### ABOUT THIS EXERCISE
Copy exactly the last part of the entries, starting from the line with "- The Salk group" and including the final line.

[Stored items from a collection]
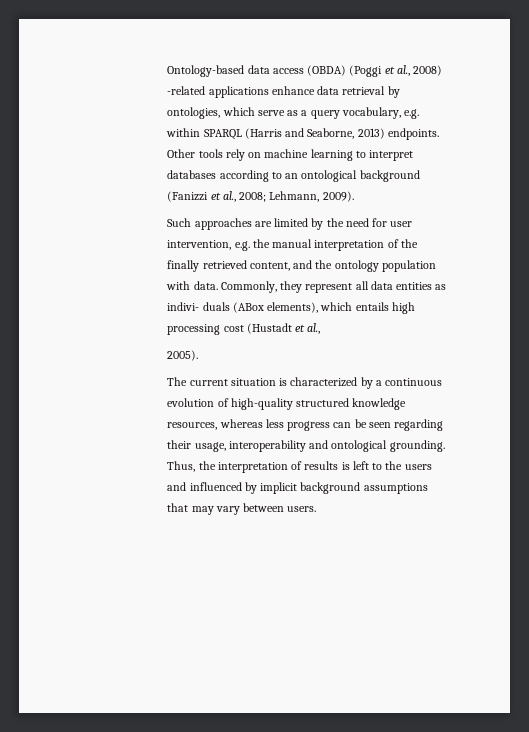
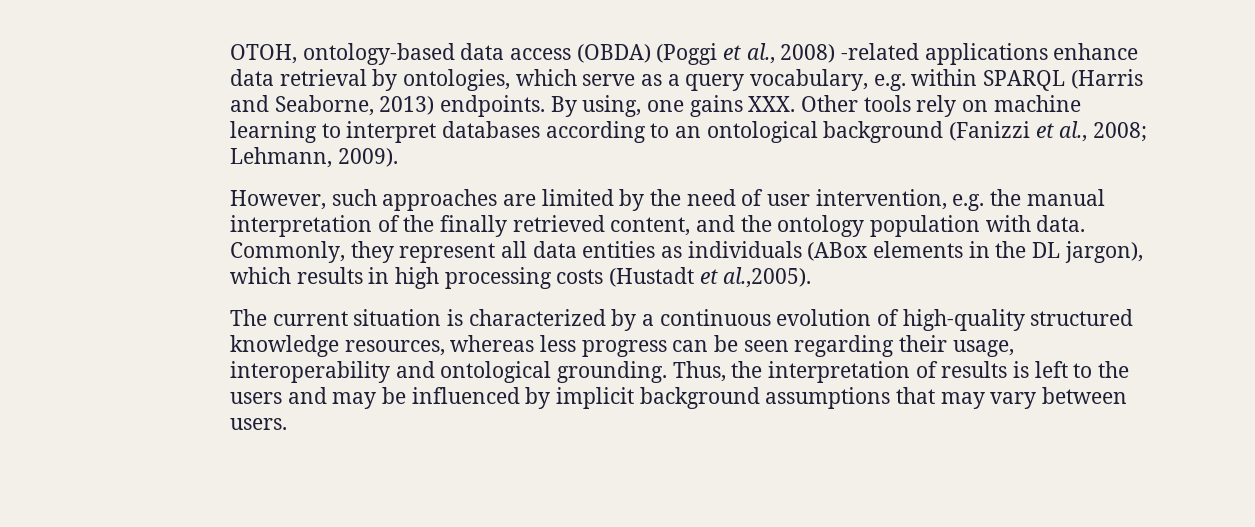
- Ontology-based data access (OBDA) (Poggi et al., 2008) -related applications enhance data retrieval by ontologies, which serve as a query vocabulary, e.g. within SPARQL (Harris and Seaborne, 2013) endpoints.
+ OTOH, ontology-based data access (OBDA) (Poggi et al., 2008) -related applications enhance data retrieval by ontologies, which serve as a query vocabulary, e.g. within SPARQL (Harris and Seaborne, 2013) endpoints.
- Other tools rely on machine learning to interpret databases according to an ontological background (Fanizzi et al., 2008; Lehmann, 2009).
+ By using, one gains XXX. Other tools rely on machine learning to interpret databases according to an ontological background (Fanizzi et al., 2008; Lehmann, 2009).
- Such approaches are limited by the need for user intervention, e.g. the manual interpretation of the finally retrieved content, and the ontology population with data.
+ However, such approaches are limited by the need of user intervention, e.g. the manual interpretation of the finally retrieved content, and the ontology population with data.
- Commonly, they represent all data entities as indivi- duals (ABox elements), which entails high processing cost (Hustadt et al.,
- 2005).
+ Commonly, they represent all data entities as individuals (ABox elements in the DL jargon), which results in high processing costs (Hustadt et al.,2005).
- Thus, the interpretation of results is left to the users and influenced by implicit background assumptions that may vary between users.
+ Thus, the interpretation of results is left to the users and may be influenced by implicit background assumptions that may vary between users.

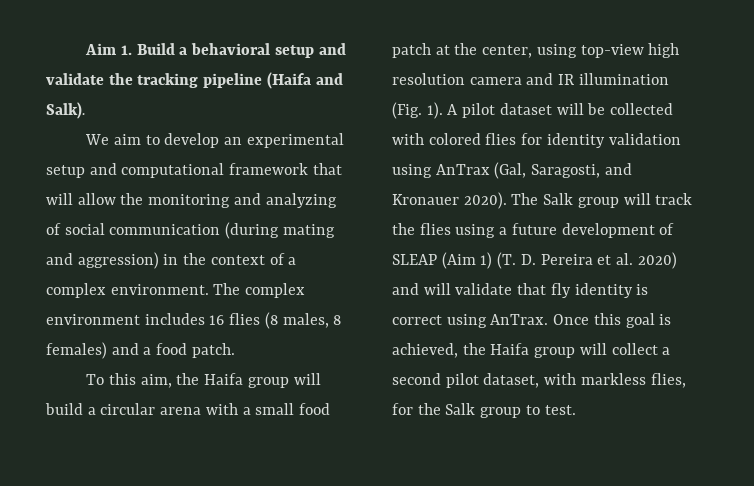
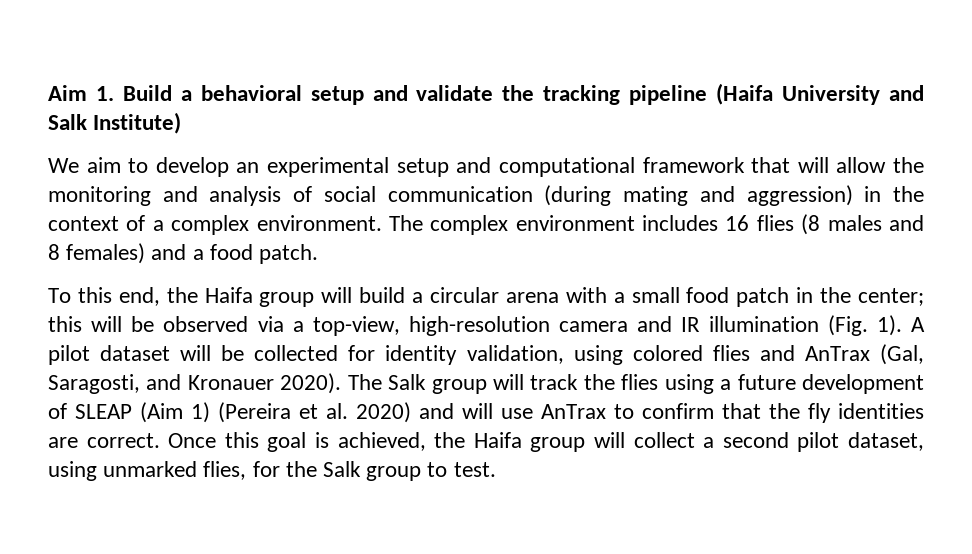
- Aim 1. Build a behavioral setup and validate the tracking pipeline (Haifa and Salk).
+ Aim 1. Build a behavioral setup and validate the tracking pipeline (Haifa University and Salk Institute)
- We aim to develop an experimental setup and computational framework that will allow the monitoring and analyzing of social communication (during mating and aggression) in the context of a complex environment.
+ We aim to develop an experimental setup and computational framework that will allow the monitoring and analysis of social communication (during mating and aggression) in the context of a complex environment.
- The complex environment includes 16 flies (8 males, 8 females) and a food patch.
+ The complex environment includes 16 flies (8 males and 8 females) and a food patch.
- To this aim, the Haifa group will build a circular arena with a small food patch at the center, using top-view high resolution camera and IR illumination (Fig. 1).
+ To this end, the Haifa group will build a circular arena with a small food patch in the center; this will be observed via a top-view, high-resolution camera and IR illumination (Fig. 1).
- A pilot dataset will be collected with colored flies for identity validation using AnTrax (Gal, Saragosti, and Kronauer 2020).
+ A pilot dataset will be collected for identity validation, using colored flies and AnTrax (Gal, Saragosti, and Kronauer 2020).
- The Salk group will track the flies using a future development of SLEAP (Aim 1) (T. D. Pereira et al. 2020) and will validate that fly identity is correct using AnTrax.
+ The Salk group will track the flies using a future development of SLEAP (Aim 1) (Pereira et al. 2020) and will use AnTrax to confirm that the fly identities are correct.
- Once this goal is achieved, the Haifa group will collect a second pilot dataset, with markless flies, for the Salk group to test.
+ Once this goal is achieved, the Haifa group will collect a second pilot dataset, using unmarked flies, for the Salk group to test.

### SOLUTION TO THE EXERCISE
- The Salk group will track the flies using a future development of SLEAP (Aim 1) (T. D. Pereira et al. 2020) and will validate that fly identity is correct using AnTrax.
+ The Salk group will track the flies using a future development of SLEAP (Aim 1) (Pereira et al. 2020) and will use AnTrax to confirm that the fly identities are correct.
- Once this goal is achieved, the Haifa group will collect a second pilot dataset, with markless flies, for the Salk group to test.
+ Once this goal is achieved, the Haifa group will collect a second pilot dataset, using unmarked flies, for the Salk group to test.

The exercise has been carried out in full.